Say we have an employee table that stores information about employee: an ID, first name, last name:

erd01_v2

We also want to store managers. So let’s create a new table for manager, which also has an ID, first name, and last name.

erd02_v2

We want to see which manager is the manager of each employee, so we add a manager_id foreign key to the employee table.

erd03_v2

Makes sense so far, right?

But then, what if the manager also has a manager? For example, a Team Member > Team Leader > Area Manager.

We could add a new table called area_manager to represent these more senior managers. It would also have an ID, first name, and last name. We would also add an area_manager_id into the manager table.

erd04_v2

We now have three tables here, which capture this relationship.

However, there are several problems with this:

  • All of the tables are similar, storing the same kind of information. This is a kind of duplication.
  • Employee structures need to follow this pattern. An area manager cannot have employees directly if we use this design.
  • If an employee changes roles, we need to move them to a new table.
  • If we have additional levels of management, we need new tables. This could mean we have 4, 5, 6 or more tables to record employee hierarchy.

So what’s the solution?

There are many ways to implement a design that solves this, but the concept essentially looks like this:

erd05_v2

This demonstrates a single table or single type of record. It has a join to itself, called a self join, that shows one record can be related to another record of the same type.

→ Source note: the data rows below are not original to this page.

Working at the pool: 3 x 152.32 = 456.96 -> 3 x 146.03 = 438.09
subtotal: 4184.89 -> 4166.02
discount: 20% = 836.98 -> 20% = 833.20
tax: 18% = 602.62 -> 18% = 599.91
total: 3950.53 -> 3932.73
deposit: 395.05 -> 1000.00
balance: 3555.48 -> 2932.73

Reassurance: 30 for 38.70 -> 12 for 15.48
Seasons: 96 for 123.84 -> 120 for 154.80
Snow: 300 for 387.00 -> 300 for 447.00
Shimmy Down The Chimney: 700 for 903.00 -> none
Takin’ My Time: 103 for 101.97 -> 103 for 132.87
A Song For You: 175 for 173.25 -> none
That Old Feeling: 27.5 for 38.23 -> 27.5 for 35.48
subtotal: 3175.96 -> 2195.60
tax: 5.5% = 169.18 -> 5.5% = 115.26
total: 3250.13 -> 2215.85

Employees are related to other employees as a manager.

Product categories are parent categories of other categories.

The specifics of how this is done is shown below. There are several ways to do this, each of which have their pros and cons.

For each of these examples, we’ll try to capture the following employee hierarchy:

  • Claire
    • Steve
      • Nathan
      • Paula
    • Sarah
      • Anne
      • Roger
      • Tim
      • Peter
    • John
      • Hugo
        • Matthew
        • Ruth
        • Simon

The head of the company is Claire, who has Steve, Sarah, and John as direct reports. Working in each of those teams are several other team members.

Let’s take a look at how you can design database tables to handle hierarchical data.

Adjacency List

Adjacency List is a design method for implementing hierarchical data. It’s achieved by storing the ID of the related record on the desired record. You add one column to your table, and set it as a foreign key to the same table’s primary key.

This is the method that I recommend using for most cases.

I’ll explain more in the pros and cons for each design, and in the summary at the end of the guide.

Here’s what the ERD looks like:

erd06_v2

So, let’s say you have a table of employees like this:

id first_name role
1 Claire CEO
2 Steve Head of Sales
3 Sarah Head of Support
4 John Head of IT
5 Nathan Salesperson
6 Paula Salesperson
7 Anne Customer Support Officer
8 Roger Customer Support Officer
9 Tim Customer Support Officer
10 Peter Assistant
11 Hugo Team Leader
12 Matthew Developer
13 Ruth Developer
14 Simon QA Engineer

To implement an Adjacency List design, you would add a new column called manager_id (or something similar). This new column would refer to the id in the same table: the employee table

id first_name role manager_id
1 Claire CEO null
2 Steve Head of Sales 1
3 Sarah Head of Support 1
4 John Head of IT 1
5 Nathan Salesperson 2
6 Paula Salesperson 2
7 Anne Customer Support Officer 3
8 Roger Customer Support Officer 3
9 Tim Customer Support Officer 3
10 Peter Assistant 3
11 Hugo Team Leader 4
12 Matthew Developer 11
13 Ruth Developer 11
14 Simon QA Engineer 11

The CEO has a manager_id of NULL, as they don’t have a manager. All other employees have a manager_id.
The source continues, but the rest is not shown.